_Required action_. Every line of the material below that contains the string "none" must appear in the answer.
Start of Provided entries
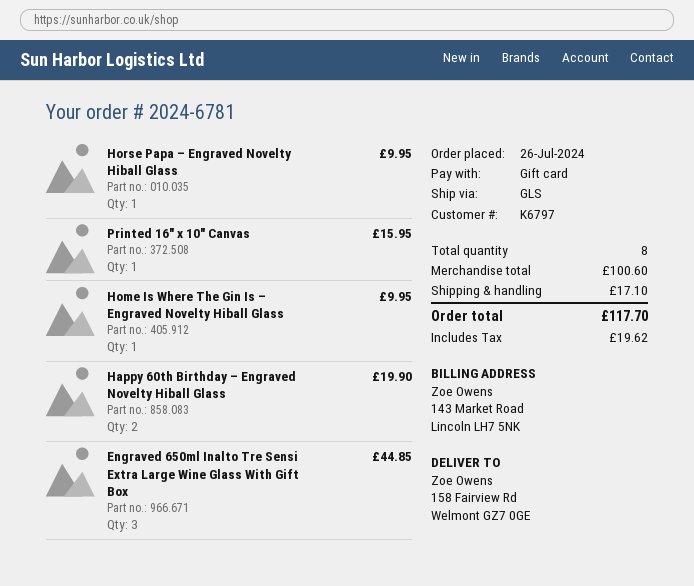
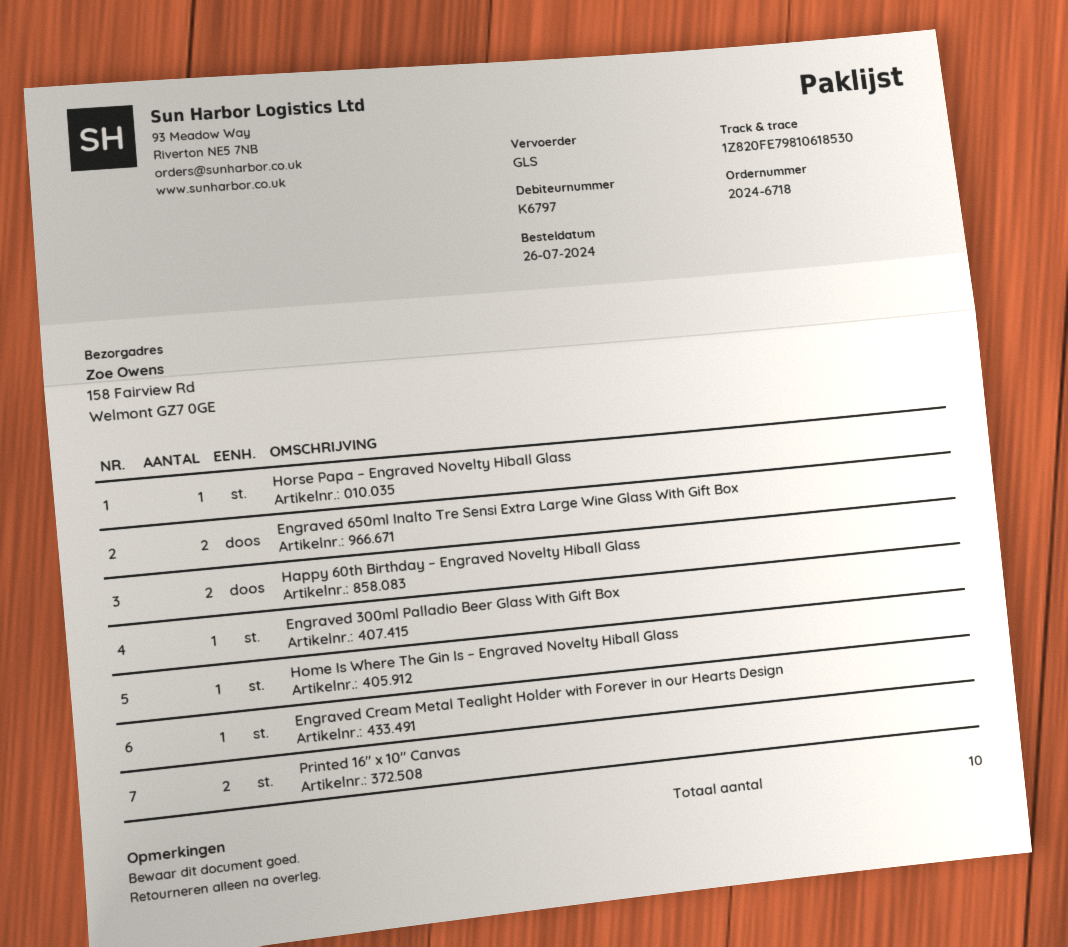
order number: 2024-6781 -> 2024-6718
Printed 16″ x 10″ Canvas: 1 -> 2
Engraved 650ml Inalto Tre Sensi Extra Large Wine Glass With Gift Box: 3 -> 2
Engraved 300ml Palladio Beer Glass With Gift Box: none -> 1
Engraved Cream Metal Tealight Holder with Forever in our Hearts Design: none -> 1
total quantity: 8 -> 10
End of Provided entries
_Solved problem_.
Engraved 300ml Palladio Beer Glass With Gift Box: none -> 1
Engraved Cream Metal Tealight Holder with Forever in our Hearts Design: none -> 1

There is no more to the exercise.